Best Practices:

Prevention with a Good Cash Handling Policy

Employing an effective cash handling policy can prevent shrink by implementing checks and balances and processes to mitigate opportunities for theft. Your policy should be posted where employees who handle cash will see it on a regular basis as a friendly reminder. Include it as well in new employee onboarding materials. Employees should sign a copy to be kept in their employee file.

Your Cash Handling Policy should cover:

  • Cash Counts
  • Single-drawer Accountability
  • Cash Drops
  • Cash Transactions with Customers

Cash Counts

Cash Counts should happen at the beginning and end of all shifts. As a check and balance, two individuals should count the cash, the manager and the employee manning the register. Maintain daily records of beginning and ending cash (the policy should stipulate the amount of beginning cash).

Tracking excessive over and under-rings, voids, and refund activity should be a part of your cash handling policy. These can provide an indication of poor training or a bigger problem such as theft. Your Envysion Application integrates video with exception reports so you can review specific, problematic transactions to identify the source of the problem and take the most appropriate course of action.

Single-drawer Accountability

Single-drawer accountability means one employee, one drawer. That way, if there is a problem when balancing the drawer at the end of the shift, there’s only one person responsible and it makes it a lot easier to troubleshoot. BANG!

Cash Drops

Cash drops (deposits from the drawer) during a shift should be dictated so that there is never too much cash exposed in the drawer at any given time. If you use a POS system that can track the amount of cash in the drawer in real-time, your policy can stipulate the maximum allowable amount in the drawer. A cautionary note, if speed-of-service is a value proposition, be careful with timing cash drops while lines are long.

Instructions for cash drops:

  1. Wait for lull in customer traffic.
  2. Pull the drawer with the employee and the manager present.
  3. Both the manager and the employee count current balance in the counting area (not in the open).
  4. Subtract current balance from policy beginning balance: this is the amount that should be removed from the drawer and deposited.
  5. Both the employee and the manager should count and sign-off on the amount removed from the drawer.
  6. Both the employee and the manager should witness the deposit into the safe.

Cash Transactions with Customers

Handling cash transactions well with customers eliminates ambiguity and confusion that can be introduced when cash changes hands.

Best practices for cash transactions

  1. Clearly state the cost of the purchase.
  2. State the amount of the received payment – e.g. “out of five dollars”.
  3. Set the received payment atop the drawer until the change is paid out; this will ensure that there is no confusion on the part of the employee nor the customer about the payment that was rendered by the customer – Validate with the video that bills are being left outside of the drawer?
  4. Count back the change – again, to minimize the confusion on both the part of the employee and the customer – Validate with video whether a pile of change being handed back to the customer or are bills being handed back individually?
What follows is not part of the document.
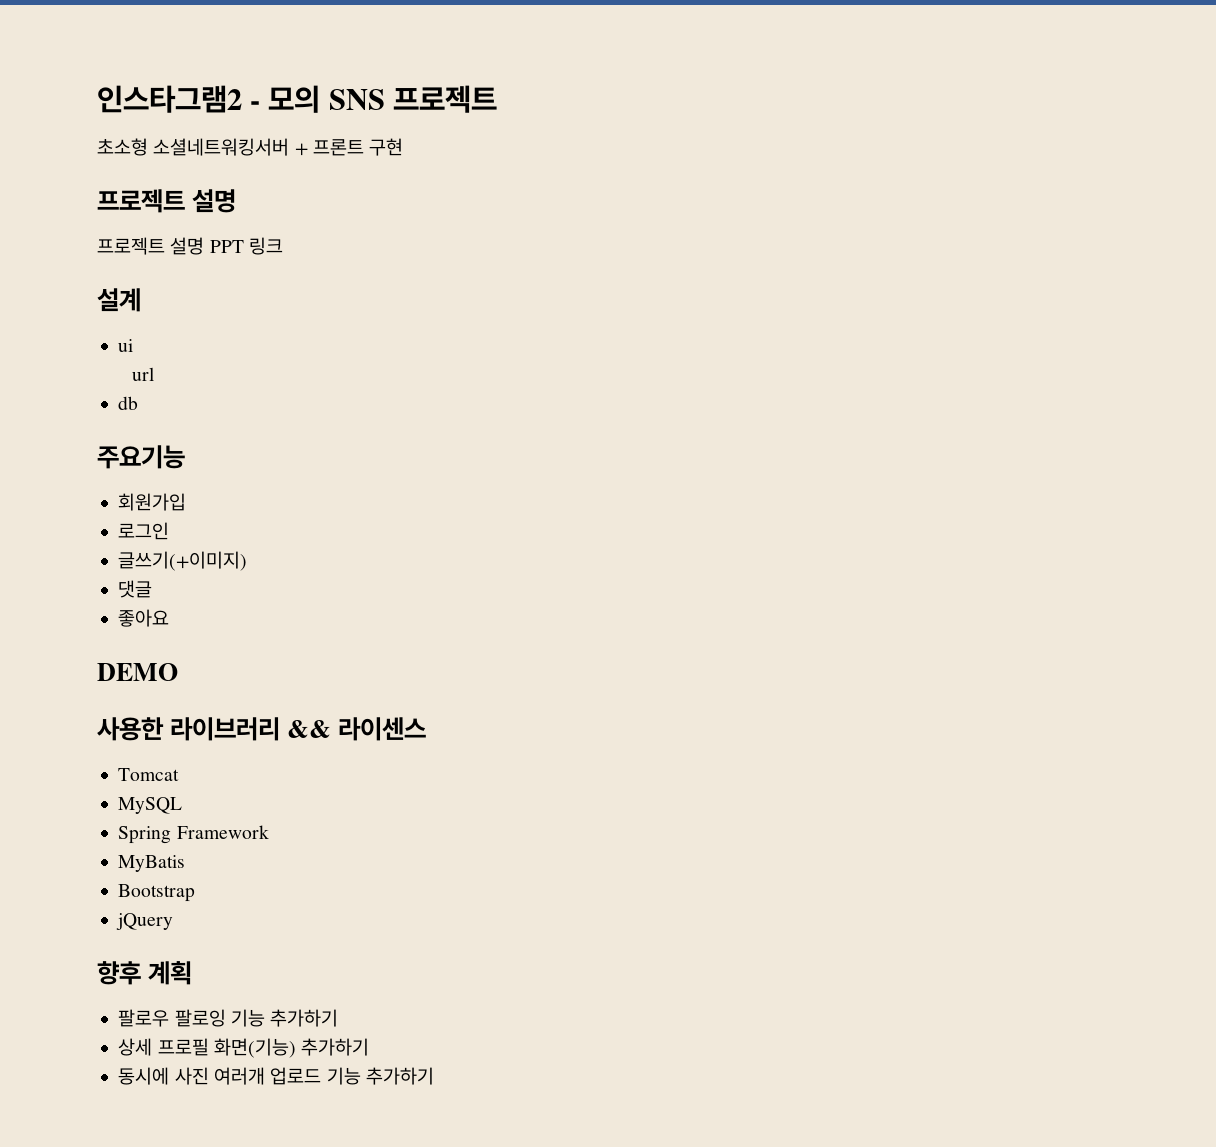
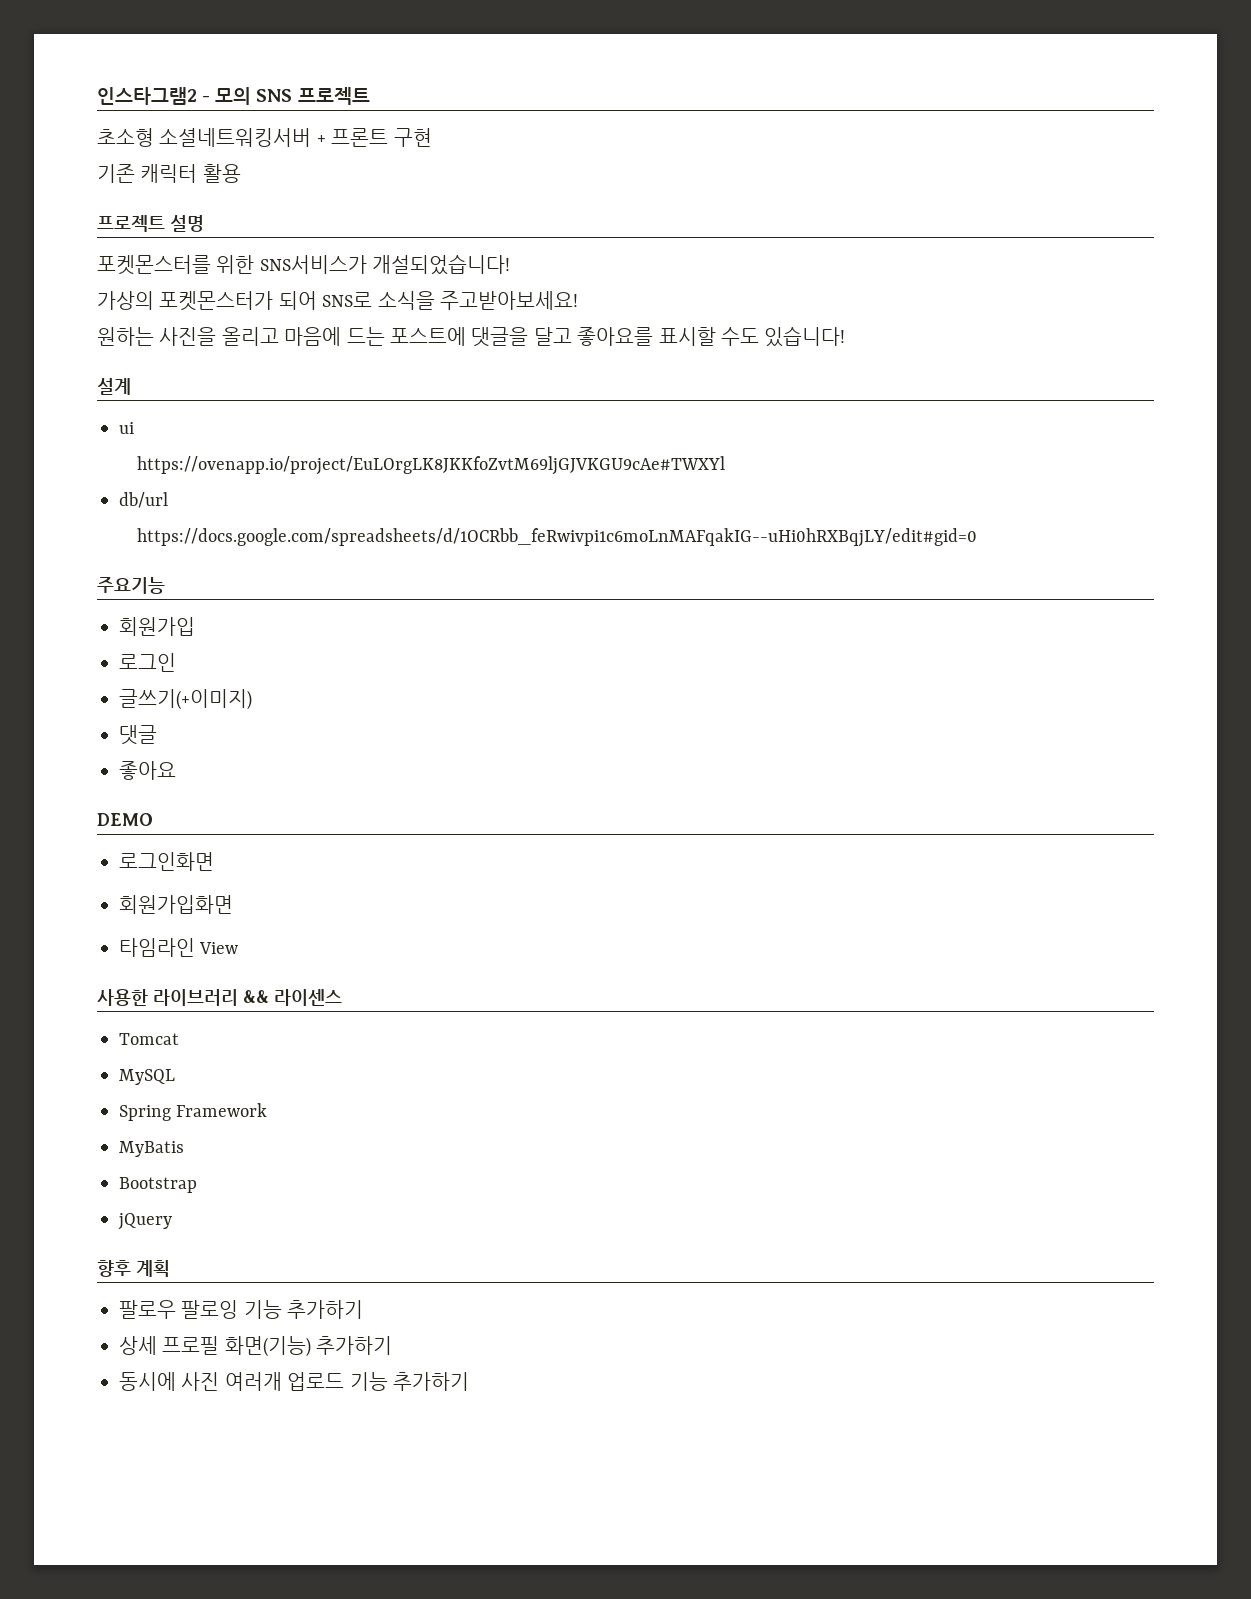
(404, 147) none -> [97,164,241,183] // 기존 캐릭터 활용
[97,237,283,255] 프로젝트 설명 PPT 링크 -> [97,254,511,275] [97,291,578,311] [97,326,846,347] 포켓몬스터를 위한 SNS서비스가 개설되었습니다! // 가상의 포켓몬스터가 되어 SNS로 소식을 주고받아보세요! // 원하는 사진을 올리고 마음에 드는 포스트에 댓글을 달고 좋아요를 표시할 수도 있습니다!
[132,367,155,381] [118,396,139,410] url // db -> [136,456,725,475] [119,492,168,508] [136,528,977,547] https://ovenapp.io/project/EuLOrgLK8JKKfoZvtM69ljGJVKGU9cAe#TWXYl // db/url // https://docs.google.com/spreadsheets/d/1OCRbb_feRwivpi1c6moLnMAFqakIG--uHi0hRXBqjLY/edit#gid=0
(178, 672) none -> [119,852,214,871] [119,895,233,914] [119,938,239,957] // 로그인화면 // 회원가입화면 // 타임라인 View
  1. If you don’t already have a Cash Handling Policy, create one.
  2. Post your policy where it can be seen as a friendly reminder to those who handle cash – e.g. in the cash counting area.
  3. Include a copy of the policy in the employee onboarding materials; have new employees sign the copy acknowledging have read and understood the policy. Keep the signed copy in the employee’s file.
  4. Validate that cash handling policies are being followed by the video. Take corrective action where problems are discovered including additional training up to termination.